In my experience, I found it best not to beat myself up about the streak length, and view it more about simply fleeing from porn and fighting the urges, one day at a time. If you've already made it to 30 day streaks, then I believe you have more than enough discipline in you to keep going.

You got this, keep it up!
 

joepanic

Respected Member
I agree. I got to 30 days many times and crashed. Just started over again. Now i don't know how many days it is i don't bother counting anymore. the bigger challenge for me now is working out the issues that would cause me to go to porn in the 1st place. Slowly those are becoming resolved
 

worth_it

Active Member
Day 9

Today was tough. Well, the last few days were tough as well. Started getting urges on Wednesday, and they built up until today where they really got strong. I've just been trying to live healthy days throughout this, but today I kinda let my foot off the gas pedal and was pretty lazy today, sat around and watched Youtube instead of working. That didn't help the urges at all, they intensified a lot more. Found myself home alone tonight and ended up peeking at P and got really close to giving up and relapsing. That sucked.

Since then, I've been in a lot of pain. My body got a dopamine release, expecting a huge spike, and it never happened so I think I'm experiencing the aftermath of that. Crazy how the human body works with addiction, man. Anyways, now my urges are still here and way stronger, along with feeling awful because of the dopamine high I experienced without a release. I know tomorrow will be better than right now, so I'm excited to just get past this day, get back on the road, and learn from this.

As I analyze what was behind all of this, I think it was a bunch of different factors that led to this. Work feeling overwhelming (pretty constant challenge for me), some challenges with my community of friends, tension with my wife, all played a big role. I've just never learned how to deal with negative feelings, and porn was the only way out for so long. Now I'm learning how to handle those emotions without it and it is TOUGH.

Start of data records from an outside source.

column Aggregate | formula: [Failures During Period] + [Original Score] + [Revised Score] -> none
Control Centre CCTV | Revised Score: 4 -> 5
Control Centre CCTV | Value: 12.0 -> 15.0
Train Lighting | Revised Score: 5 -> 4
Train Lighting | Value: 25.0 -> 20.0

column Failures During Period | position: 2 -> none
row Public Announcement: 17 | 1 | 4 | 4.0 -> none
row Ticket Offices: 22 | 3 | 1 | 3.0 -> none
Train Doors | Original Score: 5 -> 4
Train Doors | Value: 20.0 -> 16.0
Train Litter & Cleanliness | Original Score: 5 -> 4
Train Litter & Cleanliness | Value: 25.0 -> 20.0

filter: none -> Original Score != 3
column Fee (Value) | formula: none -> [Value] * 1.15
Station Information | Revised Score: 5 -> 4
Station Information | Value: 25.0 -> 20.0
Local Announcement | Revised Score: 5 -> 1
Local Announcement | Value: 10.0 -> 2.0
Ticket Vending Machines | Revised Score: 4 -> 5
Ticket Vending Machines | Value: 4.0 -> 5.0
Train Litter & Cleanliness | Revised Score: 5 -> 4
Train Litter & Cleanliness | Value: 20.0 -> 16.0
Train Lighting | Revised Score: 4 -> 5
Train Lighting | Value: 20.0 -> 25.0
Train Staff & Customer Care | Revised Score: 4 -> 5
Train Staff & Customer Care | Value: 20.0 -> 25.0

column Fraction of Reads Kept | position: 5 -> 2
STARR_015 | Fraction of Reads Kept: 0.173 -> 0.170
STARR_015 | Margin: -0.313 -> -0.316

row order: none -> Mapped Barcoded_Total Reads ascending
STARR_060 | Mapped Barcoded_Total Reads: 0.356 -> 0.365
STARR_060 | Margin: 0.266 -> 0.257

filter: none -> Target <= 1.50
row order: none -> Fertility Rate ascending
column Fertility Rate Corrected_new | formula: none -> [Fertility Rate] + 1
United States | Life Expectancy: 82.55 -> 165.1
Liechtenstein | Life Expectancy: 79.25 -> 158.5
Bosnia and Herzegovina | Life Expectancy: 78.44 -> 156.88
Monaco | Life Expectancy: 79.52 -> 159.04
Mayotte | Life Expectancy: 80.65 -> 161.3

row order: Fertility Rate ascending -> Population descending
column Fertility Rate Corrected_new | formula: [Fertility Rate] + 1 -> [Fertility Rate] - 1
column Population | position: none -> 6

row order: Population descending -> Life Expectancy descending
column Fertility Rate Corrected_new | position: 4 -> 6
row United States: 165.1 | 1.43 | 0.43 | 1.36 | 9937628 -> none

Gotta move forward though. No option but forward. I know momentum may be hard to build at first, but it'll happen.
 

worth_it

Active Member
Wishing you all the best, worth_it!

In my experience, I found it best not to beat myself up about the streak length, and view it more about simply fleeing from porn and fighting the urges, one day at a time. If you've already made it to 30 day streaks, then I believe you have more than enough discipline in you to keep going.

You got this, keep it up!
Thank you for that encouragement, I appreciate that!! It’s been almost 6 months since I’ve had a 30+ day streak, but I agree I’ve got that same discipline in me.
 

worth_it

Active Member
I agree. I got to 30 days many times and crashed. Just started over again. Now i don't know how many days it is i don't bother counting anymore. the bigger challenge for me now is working out the issues that would cause me to go to porn in the 1st place. Slowly those are becoming resolved
Yeah totally, I’m working on identifying what’s drawing me into porn. It’s always been the uncomfortable emotions of life that have driven me back to my addiction, and this situation was no different. This is a learning process, and I’ll have plenty more opportunities to face up those crappy feelings and handle them healthily.
 

joepanic

Respected Member
As I analyze what was behind all of this, I think it was a bunch of different factors that led to this. Work feeling overwhelming (pretty constant challenge for me), some challenges with my community of friends, tension with my wife, all played a big role. I've just never learned how to deal with negative feelings, and porn was the only way out for so long. Now I'm learning how to handle those emotions without it and it is TOUGH.
What tactics are you using to deal with some of these negative feelings? Does you wife know your a porn addict?